Isidora’s Page
古雛の家

 ●善と悪●           2001年9月28日 

 『幻想文学』の特集を「都市幻想」に決めていろいろな方々に執筆の依頼を始めた矢先、マンハッタンのワールドトレードセンタービルの破壊というニュースが飛び込んでた。あれ以来、ニュースもテロ事件のことばかりになってしまったようで、現在はいつアメリカが行動を起こすのかを見守るというような状況になっている。
 テロ事件を知ったときにまず思ったのは――こんなにも行方不明の人間が出るとは思っていなかったので――飛行機に乗っていた人たちの運命の無惨さだったた。そしてどうやらかなりの人が死んだらしいことがわかると、次に思ったのは、ごく単純にも世界戦争のイメージ。アメリカがこんなことをされて黙っているわけがない、これは中東地域との大規模な戦争になってしまうかも……というものだった。テレビをつければ、バカなオヤジが、「日本も憲法を変えて、即刻自衛隊を繰りだして、やっつければいい」などと叫んでいる(ああうんざり)。一方には、アメリカ自身の傲慢で恣意的な外交姿勢が招いた結果であると冷ややかに見つめる人もいたわけだが、どちらにせよ、アメリカが報復行動を起こさないわけはなく、その時には自分も悪かったのだから、などとブッシュは考えずに、禍根を絶つと称して徹底的にやるだろうと思ったものだった。現実にはさすがにそんな短絡的なことではなかったようだが、それでもブッシュの演説を聞いていると、「善と悪の戦い」という言葉が頻出し、相手は絶対悪で正義は我に在り、という論調で、局面を突き進もうとしているようだった。

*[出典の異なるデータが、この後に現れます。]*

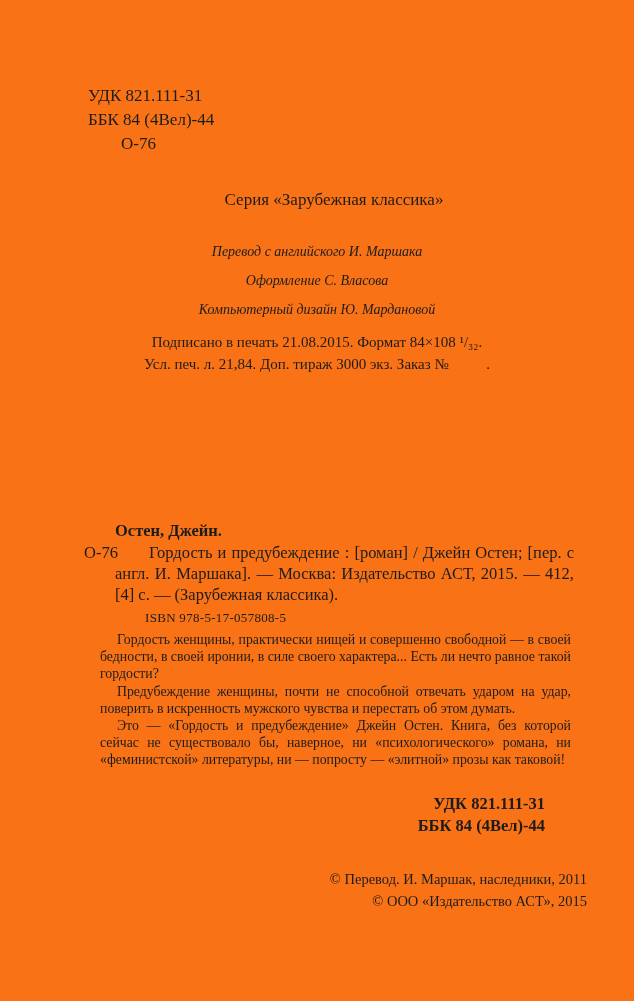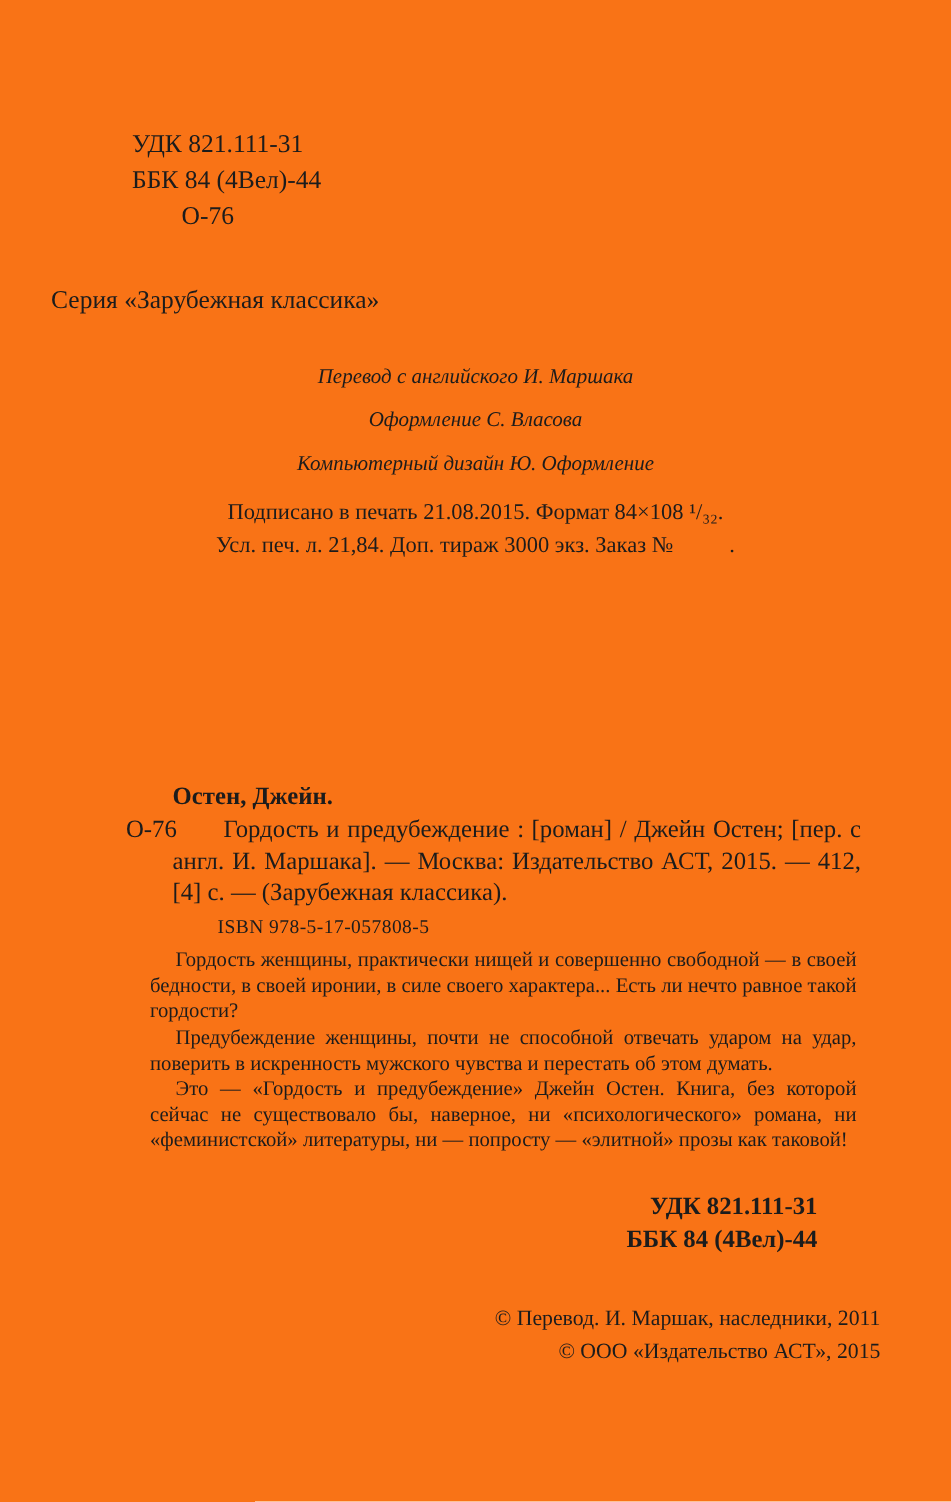"Серия «Зарубежная классика»" .series { text-align: none -> center }
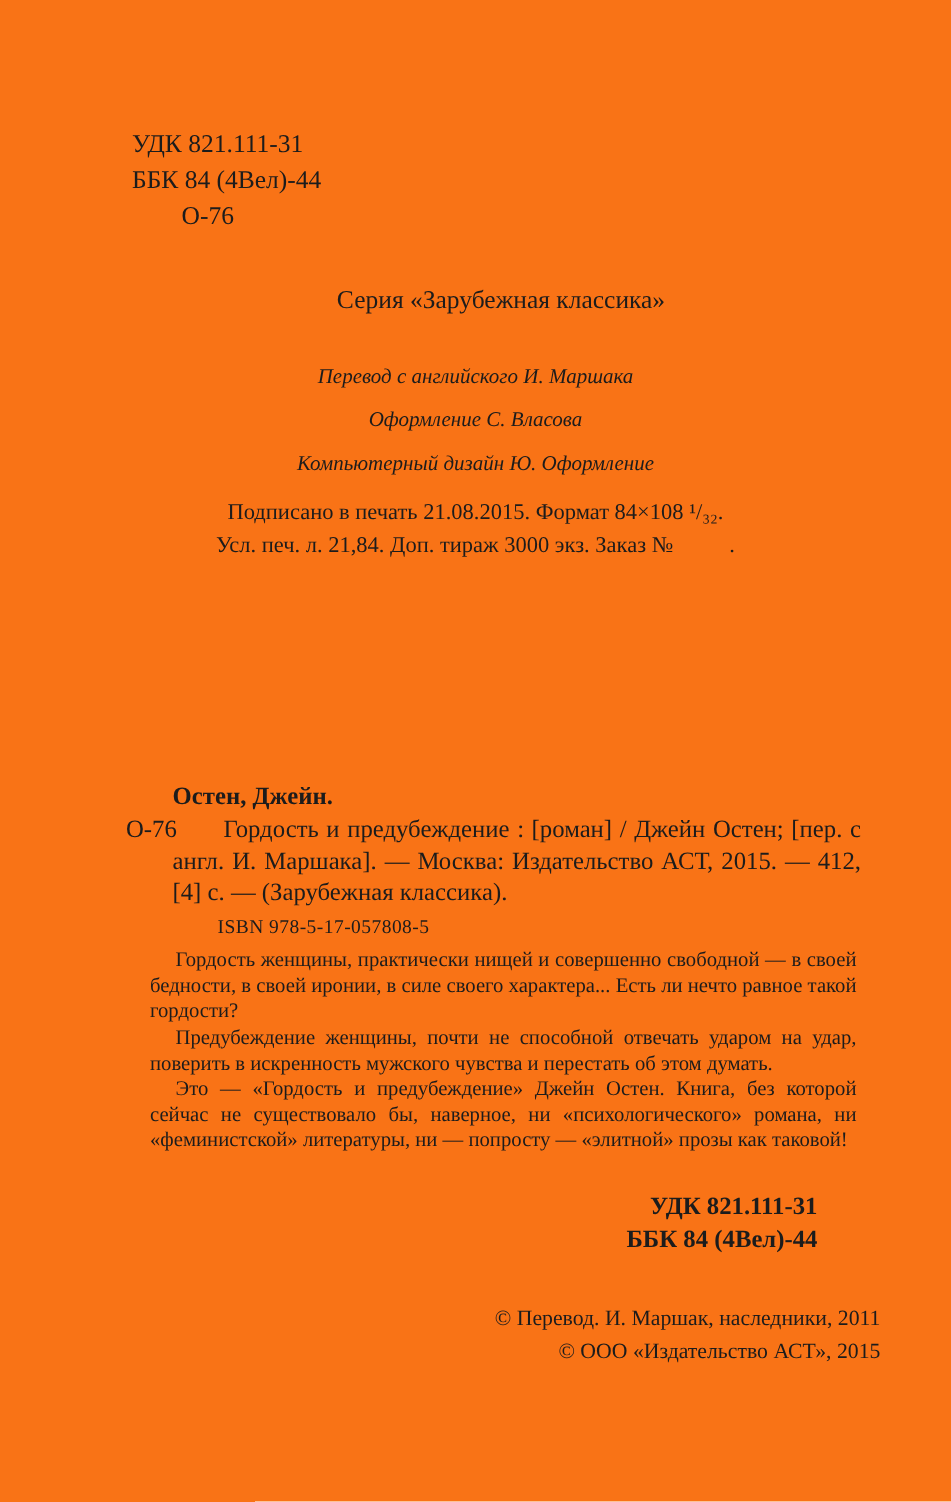"Компьютерный дизайн Ю. Оформление" div { text: Оформление -> Мардановой }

 一般的見地からすればテロは悪いことにはちがいない。だがアメリカ合衆国が善と正義であるわけもない。もともと単純な二元論ですむほどに世界の政治というのは簡単なものではないはずなのに、こういう戦争的局面になると、善だの悪だのという考え方を持ちだして、白黒をつけようとする。善も悪もいい迷惑である。
 これは別の側面からすると、やはり大義がなくては戦争は起こしにくいということなのではなかろうか。「私は善だ」と、戦う双方が言うわけで、その善の理由があとからすれば突拍子なく思えても、その時はそれなりに切実(自分でそう信じている、あるいは信じているふりをする)のだろうから、始末が悪い。しかしここで、どちらが正しいのかひたすら舌戦をするとか、徹底的に討論をして決着をつけるということはしないのだ、あたり前のことながら。水掛け論になるからではなくて、やはりそういう討論の場でもで理性が支配的にはならず、感情的になるだけで意味がないからなのだろう。あるいは理性的になれば、負けを認める可能性が高く、それはしたくないからなのだろう。
《理性は……政治的・社会的行動の基準として浸透することはなかった。……文明化の過程は、わずかな者の試みであることが明らかになる。そこに見られるのは、輝かしい無敵の進軍ではなく、ファナティズムと非合理性からなる広大な原野での幸運な少数の人びとの孤独な探検である。》……とある書物でみかけた言葉だ。
 昔も今も理性では問題は解決せず、結局は力ということになる。その時に善だの悪だのといった、ある面で神学的な(あるいは倫理的な)言葉が使われ、一つの争いが終わるたびに神(あるいは道徳)の居場所はますます狭くなっていくのであろう。